## Your goal:
Each line of the records needs to be written out exactly, with any image left out.

===== Record excerpts

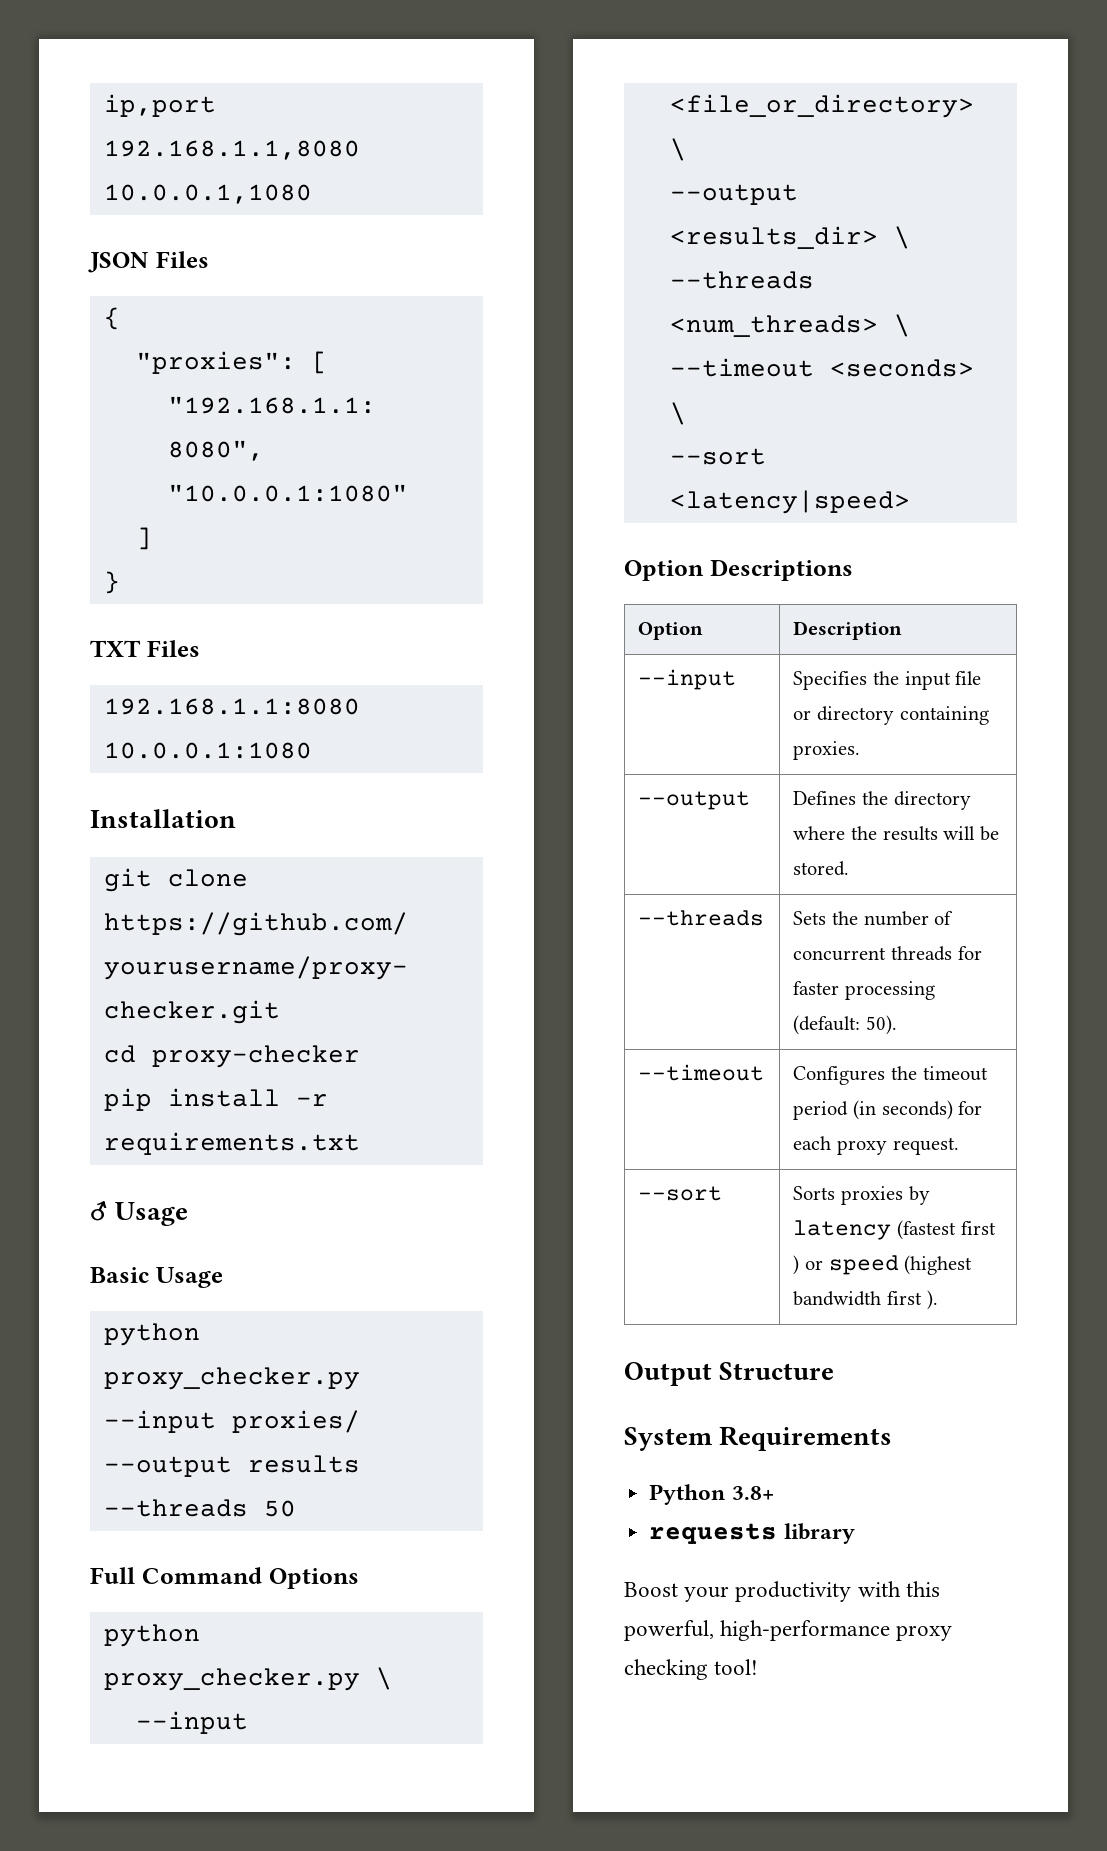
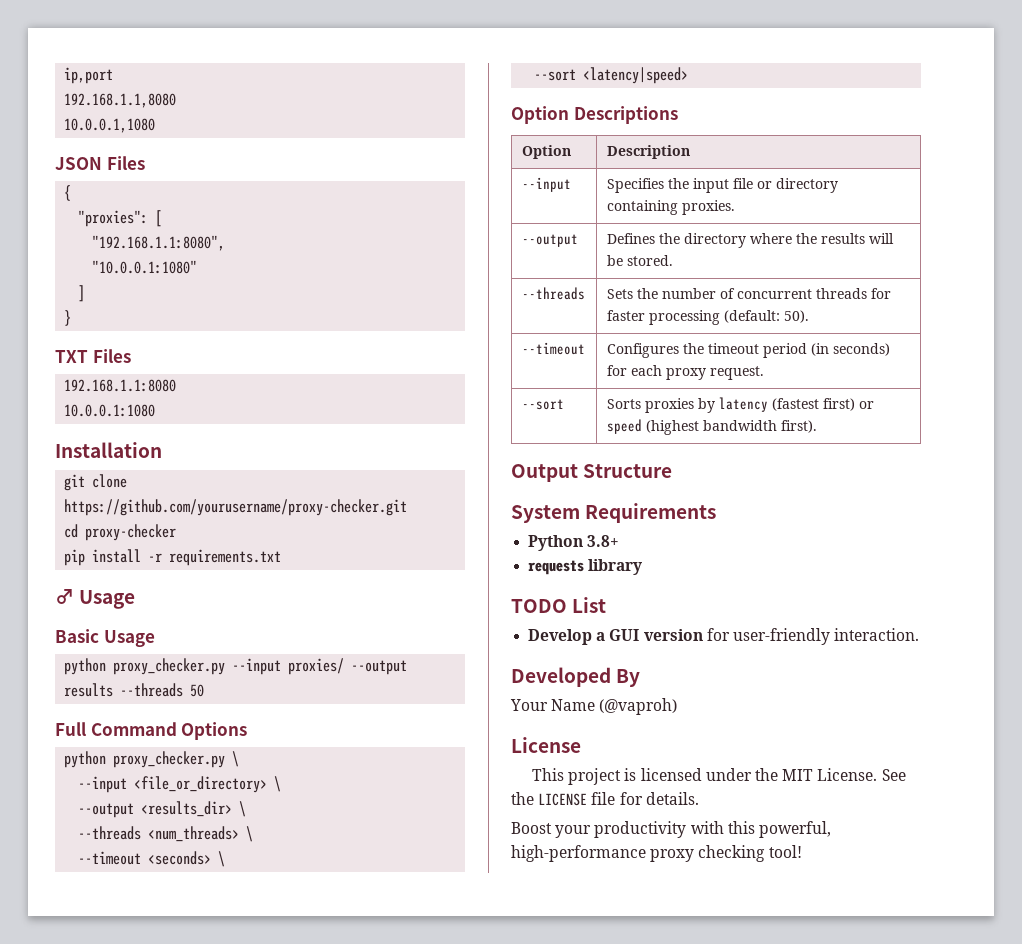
- --sort | Sorts proxies by latency (fastest first ) or speed (highest bandwidth first ).
+ --sort | Sorts proxies by latency (fastest first) or speed (highest bandwidth first).
+ TODO List
+ Develop a GUI version for user-friendly interaction.
+ Developed By
+ Your Name (@vaproh)
+ License
+ This project is licensed under the MIT License. See the LICENSE file for details.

==========

## Task answer:
- --sort | Sorts proxies by latency (fastest first ) or speed (highest bandwidth first ).
+ --sort | Sorts proxies by latency (fastest first) or speed (highest bandwidth first).
+ TODO List
+ Develop a GUI version for user-friendly interaction.
+ Developed By
+ Your Name (@vaproh)
+ License
+ This project is licensed under the MIT License. See the LICENSE file for details.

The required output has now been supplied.